Commonly called ‘fruit soju’, the brand is available in over 30 countries including Malaysia, Taiwan, China and Germany. According to Insight Korea, Soonhari exports have increased by some four times globally since it was first launched overseas in 2015.
“Soonhari is so popular abroad that local merchants often request new flavours themselves,” said a Lotte Liquor spokesman to Korea Joongang Daily.
“We plan to introduce Soonhari to many other countries as well.”
Soonhari only contains 12% to 14% of alcohol, which makes it relatively milder than regular soju.
As of now, Soonhari Yoghurt is not available locally in Korea or in other overseas markets, although there is a high likelihood that New Zealand will be its next destination.
Riding the internet wave
Lotte Liquor’s move is in line with a new cocktail mix that is rapidly gaining popularity online, unsurprisingly dubbed the yoghurt soju cocktail.
It contains a mix of a yoghurt drink like Yakult with Korean soju and a lemon/lime flavoured soft drink like Sprite.
Recipes for mixing the cocktail have seen a surge in interest as of late, with some of the relevant recipe videos obtaining over 39,000 views on YouTube.
Lotte Liquor elsewhere
Outside of Oceania, Soonhari is also popular in some South East Asian countries.
Lotte Liquor launched a new strawberry flavoured Soonhari line in Thailand and Vietnam earlier this year.
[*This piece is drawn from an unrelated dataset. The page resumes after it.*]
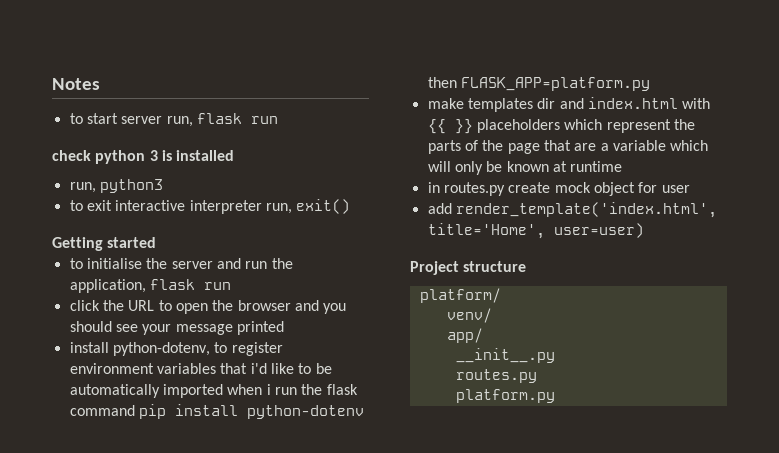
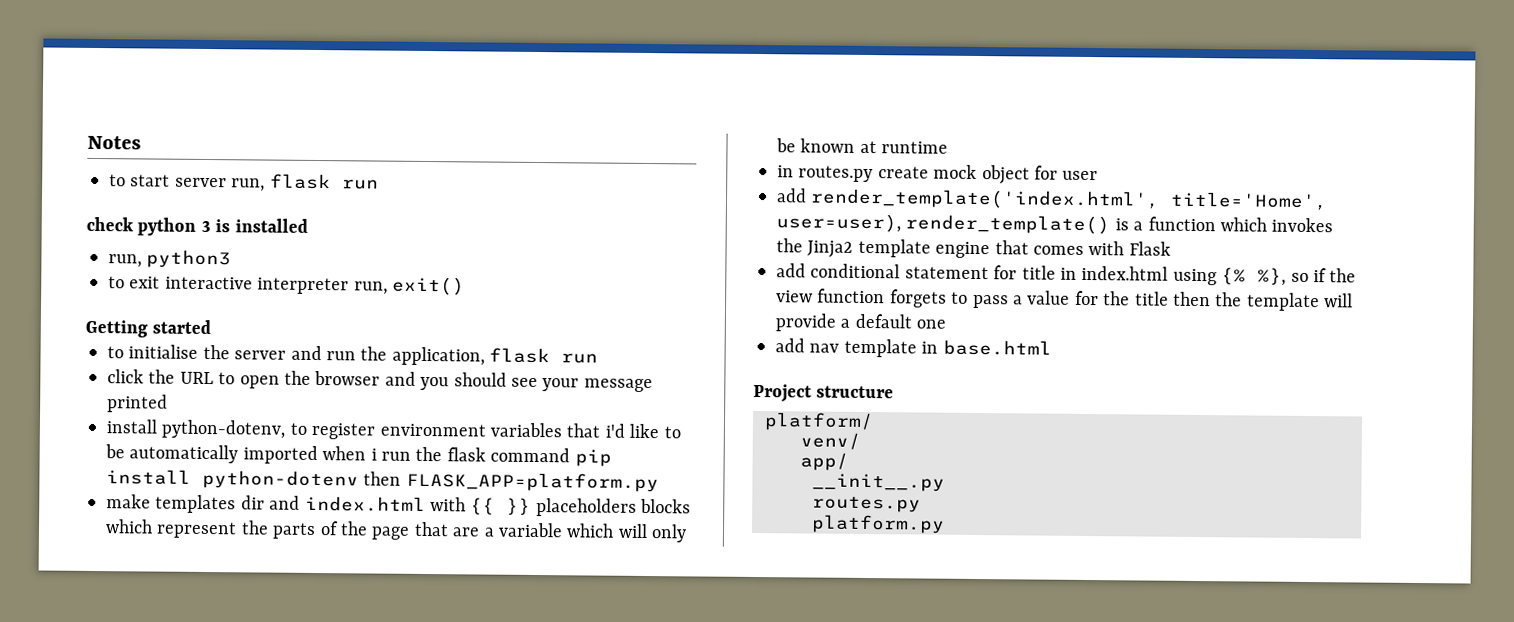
(560, 126) none -> [640,498,692,514] blocks
[553,223,644,238] user=user) -> [776,213,1334,235] [776,238,1171,259] [776,263,1357,286] [776,288,1354,312] [775,313,947,332] [775,338,1052,358] user=user), render_template() is a function which invokes the Jinja2 template engine that comes with Flask // add conditional statement for title in index.html using {% %}, so if the view function forgets to pass a value for the title then the template will provide a default one // add nav template in base.html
It is also looking to drive beer sales in Cambodia, via its Kloud branded premium beer.
“Along with the Korean wave in Southeast Asian countries, many consumers in Cambodia have already shown high interest in Korean alcohol such as beer and soju,” said a Lotte Liquor spokesman.
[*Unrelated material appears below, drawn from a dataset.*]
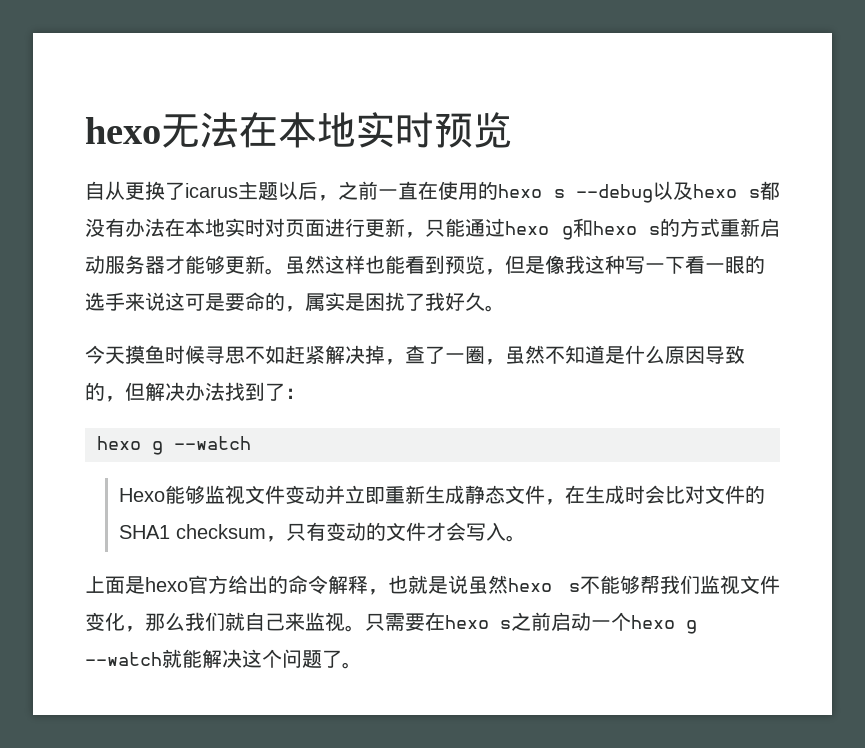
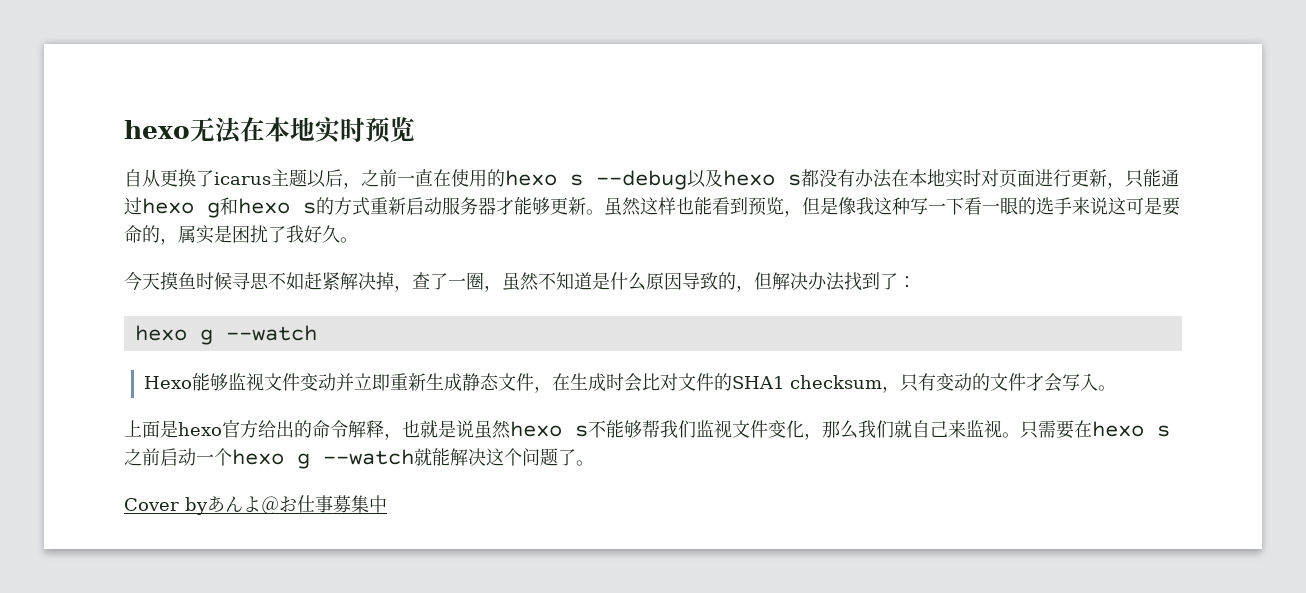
(362, 665) none -> [124,495,387,515] // Cover byあんよ＠お仕事募集中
According to Yonhap News Agency, industry officials concur with this view, saying that: “The consumer recognition of soju is very high in Southeast Asia because of the continuing (Korean Wave) popularity from K-dramas and K-pop.”
“The region is emerging as a source of new profits for the industry.”
The company is estimated to have exported over 170,000 cans and bottles of Kloud beer to Cambodia this year.
According to the Global Soju Market Report 2018, the global soju market hit a value of US$2.65bn in 2017, and is predicted to reach US$3.41bn by 2022.
Lotte Liquor is recognised as one of the world’s major players in the global soju market.